Friday, March 27, 2020

Sunday, March 8, 2020

Epidemic Panic - ME/them

I recently read two articles in Vox by senior correspondent German Lopez.  One, co-authored with Julia Belluz, titled “Wash You Damn Hands, http://bit.ly/2x5DDmX, is a measured, 
sensible, and practical guide for individuals on responding to the Covid-19 virus outbreak. The other is one of an important series Lopez is working on - “The Rehab Racket: Investigating the high cost of addiction care”. http://bit.ly/3345ct3  Each an article on an epidemic.

Hand washing is prompted by a response to the most recent health scare, the Covid-19 virus.  Since December the news has abounded with stories about the Covid-19 virus.  Just as Zika, MERS, SARS, and Ebola – to name a few – have clamored for our attention in years past via all media available.  The collective anxiety over the threat of catching one of these headline grabbing diseases, much less dying from one, is palpable. The stock market stumbles and tumbles.  Congress quickly approves billions of dollars for research and prevention measures. Yet, counter to the panic surrounding these diseases, a March NBC News report lists the combined death toll for Covid-19, SARS, and MERS at just under 5,000 deaths.  

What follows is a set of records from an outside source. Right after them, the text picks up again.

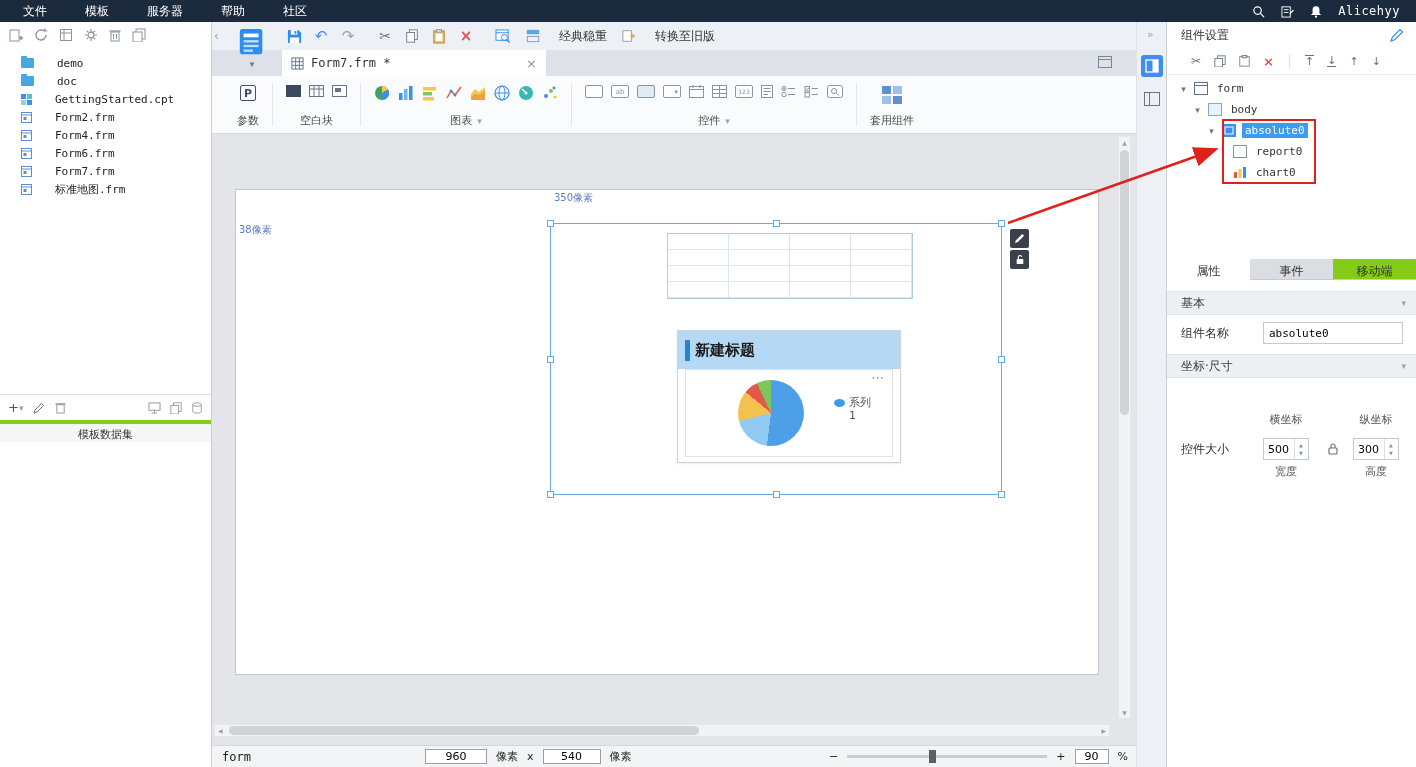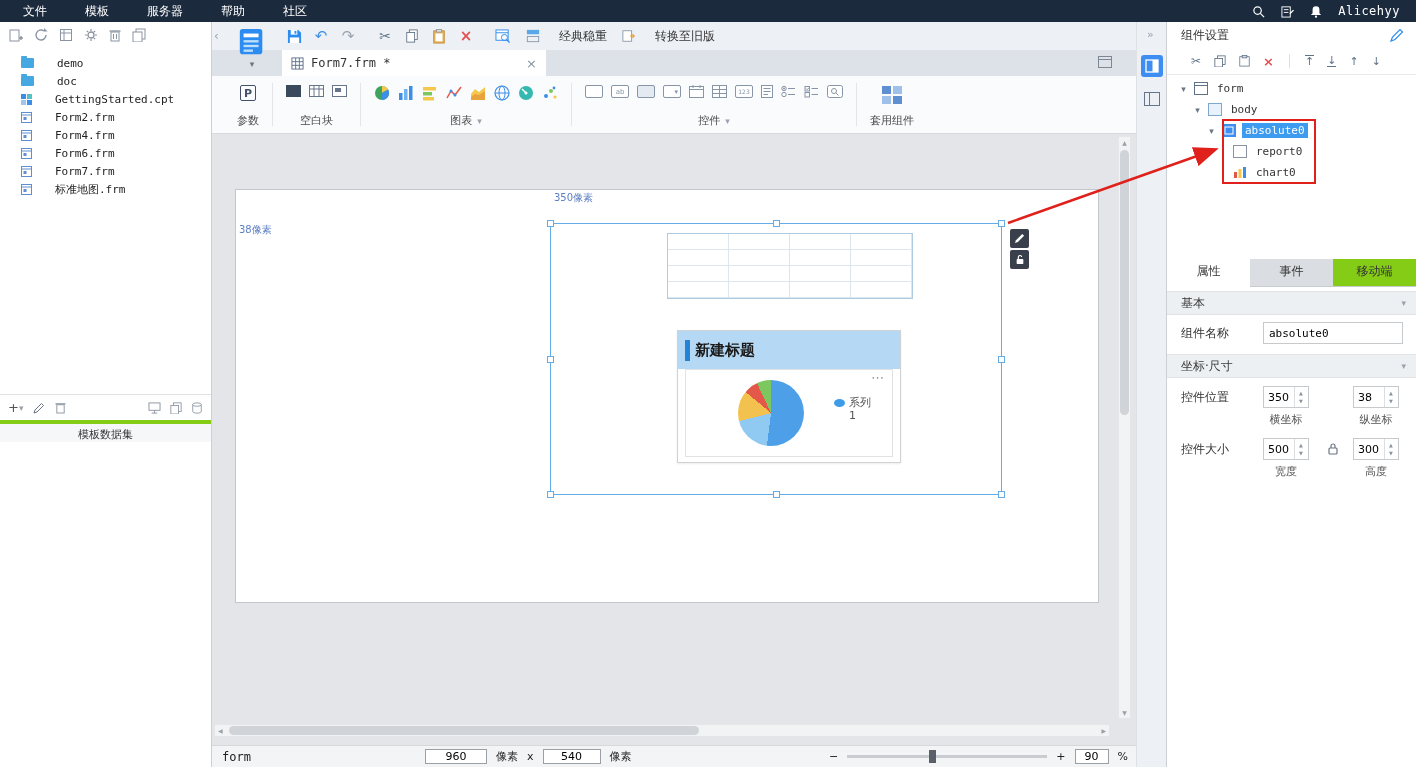--- a/index.html
+++ b/index.html
@@ -51,7 +51,7 @@
 .p-icon{width:16px;height:16px;border:1px solid #44506a;color:#44506a;font-weight:bold;font-size:11px;display:flex;align-items:center;justify-content:center;border-radius:2px}
 
 .canvas{position:absolute;left:0;top:112px;width:100%;height:611px;background:#E3E5E8;overflow:hidden}
-.page{position:absolute;left:23px;top:55px;width:864px;height:414px;background:#fff;border:1px solid #c3c7cb}
+.page{position:absolute;left:23px;top:55px;width:864px;height:486px;background:#fff;border:1px solid #c3c7cb}
 .hint{position:absolute;font-size:10px;color:#5B7FC4;white-space:nowrap}
 .sel{position:absolute;left:314px;top:33px;width:452px;height:272px;border:1px solid #63ACE8}
 .hd{position:absolute;width:7px;height:7px;background:#fff;border:1px solid #63ACE8}

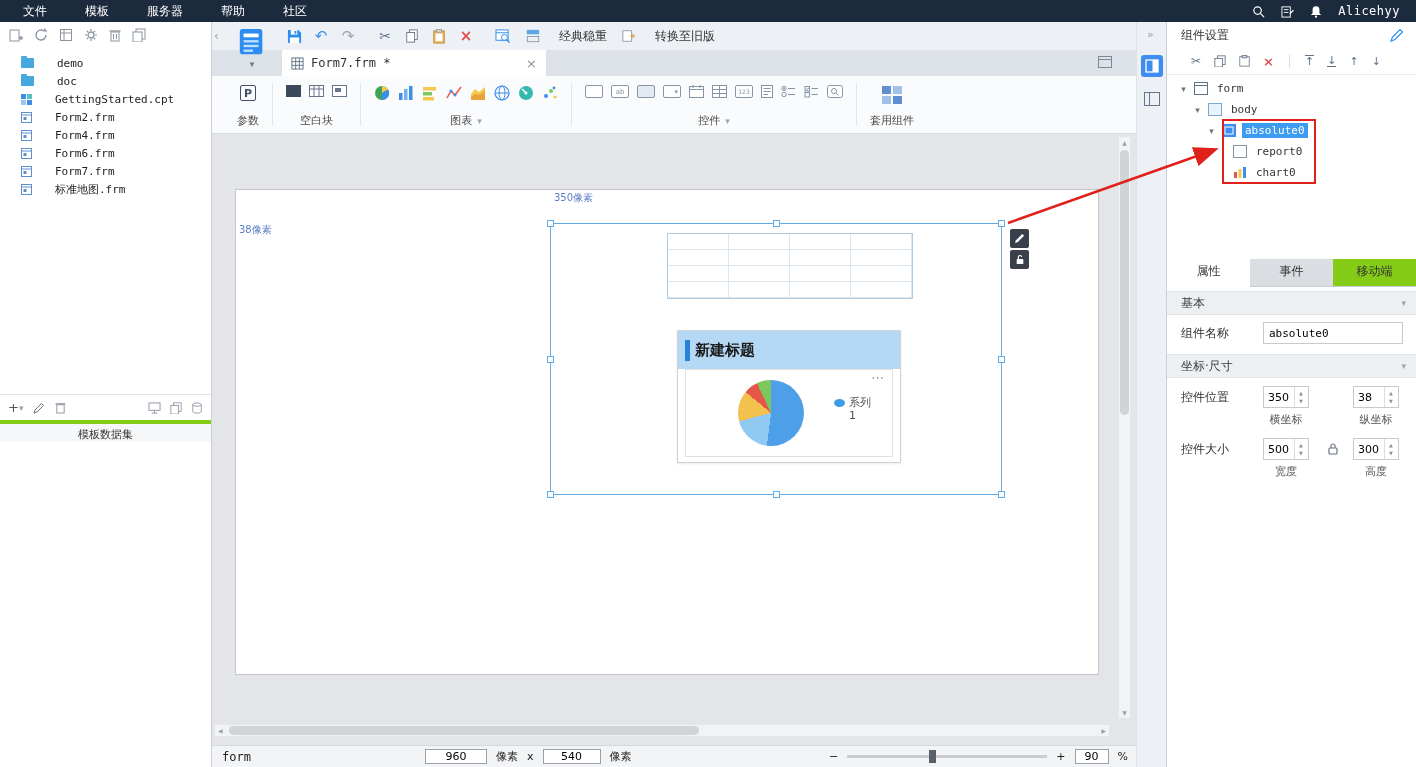--- a/index.html
+++ b/index.html
@@ -104,7 +104,7 @@
 .tlabel.tsel{background:#3D9BF0;color:#fff}
 .ti{flex:none}
 .ind0{padding-left:12px}.ind1{padding-left:26px}.ind2{padding-left:40px}.ind3{padding-left:66px}
-.rp-tabs{position:absolute;left:0;top:237px;width:100%;height:28px;display:flex}
+.rp-tabs{position:absolute;left:0;top:237px;width:100%;height:21px;display:flex}
 .rp-tab{flex:1;text-align:center;line-height:24px;font-size:12px;background:#DADDE1;color:#333;border-bottom:1px solid #c8ccd0}
 .rp-tab.active{background:#fff;border-bottom:none}
 .rp-tab.dark{background:#84cc16}

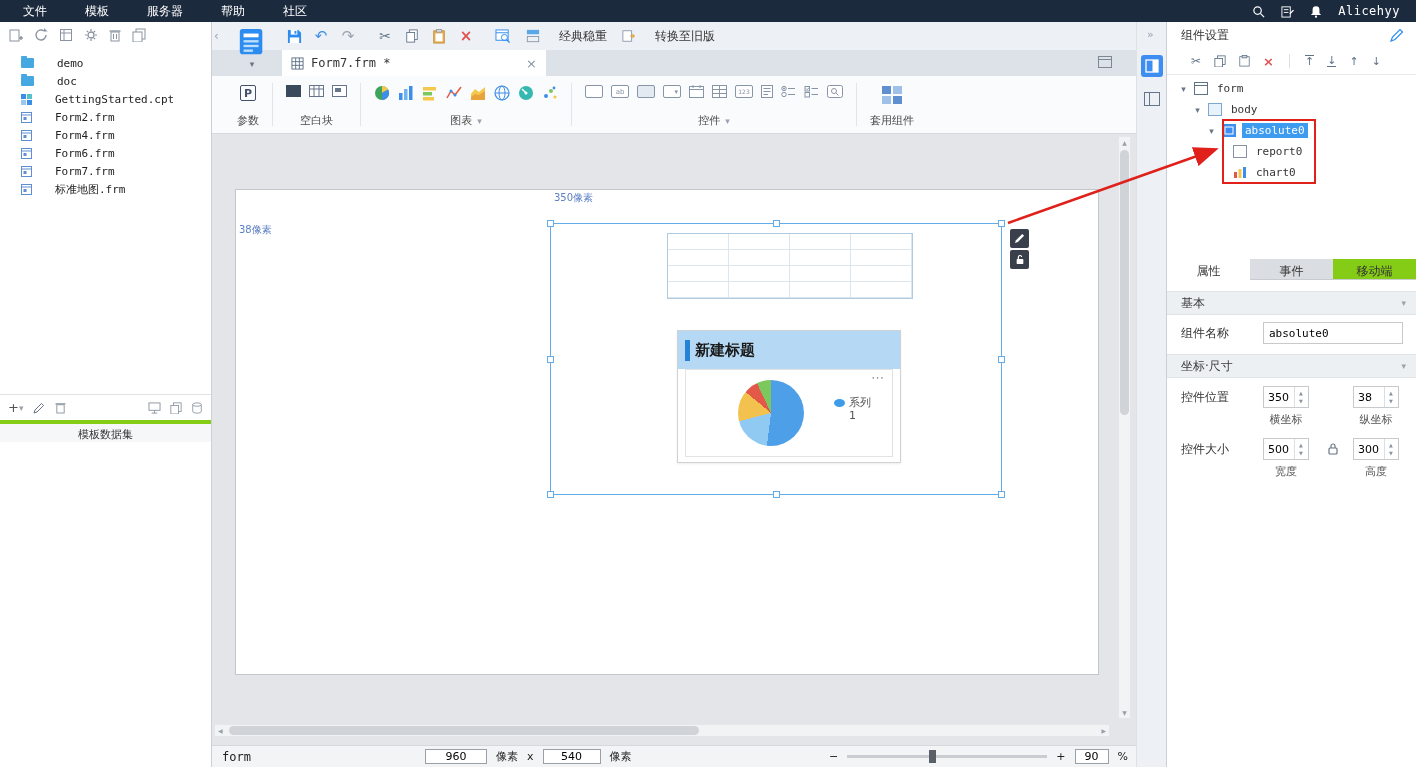--- a/index.html
+++ b/index.html
@@ -782,23 +782,6 @@
       <span>坐标·尺寸</span>
       <span class="chev">▾</span>
     </div>
-    <div class="prow r2">
-      <span class="plabel">控件位置</span>
-      <span class="spin sp1">
-        <input value="350" style="">
-        <span class="spin-btns">
-            <span>▲</span>
-            <span>▼</span>
-          </span>
-      </span>
-      <span class="spin sp2">
-        <input value="38" style="">
-        <span class="spin-btns">
-            <span>▲</span>
-            <span>▼</span>
-          </span>
-      </span>
-    </div>
     <span class="axlab al1 axr1">横坐标</span>
     <span class="axlab al2 axr1">纵坐标</span>
     <div class="prow r3">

Meanwhile, German Lopez continues to write regularly about a far more devastating epidemic, Substance Use Disorder, SUD. There are few headlines, unless a celebrity dies.  As I write, today like every day, 185 Americans will die from drug overdoses.  In four weeks’ time overdose deaths will surpass the 5,000 viral deaths.  Annual death rates for SUD have climbed from 47,000 in 2014 to 72,000 in 2017.  The first step backward came in 2018 at 68,000.  Given the stigma around SUD those deaths are most likely significantly underreported. 

Why the disparity in our collective consciousness and reporting in the media between the two epidemics?  I believe the answer is simple. When we learn about a virus, we immediately don a mask, literally or figuratively or both, out of fear that the disease could strike us. The thought is, “I could catch this.  It could kill ME!”

SUD, on the other hand, while far more prevalent, is something that strikes “the other”, THEM. People we accuse of making bad choices. People we think of as bad people.  People we isolate in a sort of permanent quarantine, to be shunned and blamed for their misfortune.  Viral killers like Covid-19 fall under our control when we talk about them and actively confront them. SUD’s stalk us in the dark of willful ignorance, while we wash our hands of the plight of those suffering the disease.